Records for this task:
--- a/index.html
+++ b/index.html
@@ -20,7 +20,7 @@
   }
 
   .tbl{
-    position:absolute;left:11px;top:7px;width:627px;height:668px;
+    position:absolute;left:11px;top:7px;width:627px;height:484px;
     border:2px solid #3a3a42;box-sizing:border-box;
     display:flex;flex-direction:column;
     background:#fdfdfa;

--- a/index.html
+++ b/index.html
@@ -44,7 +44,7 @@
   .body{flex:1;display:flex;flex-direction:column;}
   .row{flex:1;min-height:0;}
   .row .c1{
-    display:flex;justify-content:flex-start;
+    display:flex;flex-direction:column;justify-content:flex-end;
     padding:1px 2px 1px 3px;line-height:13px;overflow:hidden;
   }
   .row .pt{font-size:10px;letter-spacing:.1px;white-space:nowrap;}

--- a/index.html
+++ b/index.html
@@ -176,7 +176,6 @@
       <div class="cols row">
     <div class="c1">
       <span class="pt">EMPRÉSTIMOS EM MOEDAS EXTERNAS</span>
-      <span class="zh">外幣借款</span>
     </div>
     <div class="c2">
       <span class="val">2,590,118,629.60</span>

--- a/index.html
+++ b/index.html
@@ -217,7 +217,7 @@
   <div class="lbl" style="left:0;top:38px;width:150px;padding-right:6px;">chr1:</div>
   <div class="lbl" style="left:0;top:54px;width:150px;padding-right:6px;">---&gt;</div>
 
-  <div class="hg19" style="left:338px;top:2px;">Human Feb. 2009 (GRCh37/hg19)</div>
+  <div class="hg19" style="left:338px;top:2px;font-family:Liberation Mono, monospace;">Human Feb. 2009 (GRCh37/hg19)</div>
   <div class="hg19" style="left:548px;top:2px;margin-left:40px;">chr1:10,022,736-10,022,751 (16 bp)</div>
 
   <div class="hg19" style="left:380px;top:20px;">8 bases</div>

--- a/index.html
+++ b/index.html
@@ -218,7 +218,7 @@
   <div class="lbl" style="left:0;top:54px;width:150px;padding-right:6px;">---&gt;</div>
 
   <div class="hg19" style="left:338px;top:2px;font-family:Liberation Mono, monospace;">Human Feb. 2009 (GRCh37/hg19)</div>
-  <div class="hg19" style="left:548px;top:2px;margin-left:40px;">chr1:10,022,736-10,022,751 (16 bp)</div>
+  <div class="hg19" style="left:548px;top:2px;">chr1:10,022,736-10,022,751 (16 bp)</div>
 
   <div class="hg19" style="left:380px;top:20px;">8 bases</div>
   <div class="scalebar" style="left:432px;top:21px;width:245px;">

Task details: Sift through the entries and copy every line with "family".

Result of the exercise:
+  <div class="hg19" style="left:338px;top:2px;font-family:Liberation Mono, monospace;">Human Feb. 2009 (GRCh37/hg19)</div>
   <div class="hg19" style="left:338px;top:2px;font-family:Liberation Mono, monospace;">Human Feb. 2009 (GRCh37/hg19)</div>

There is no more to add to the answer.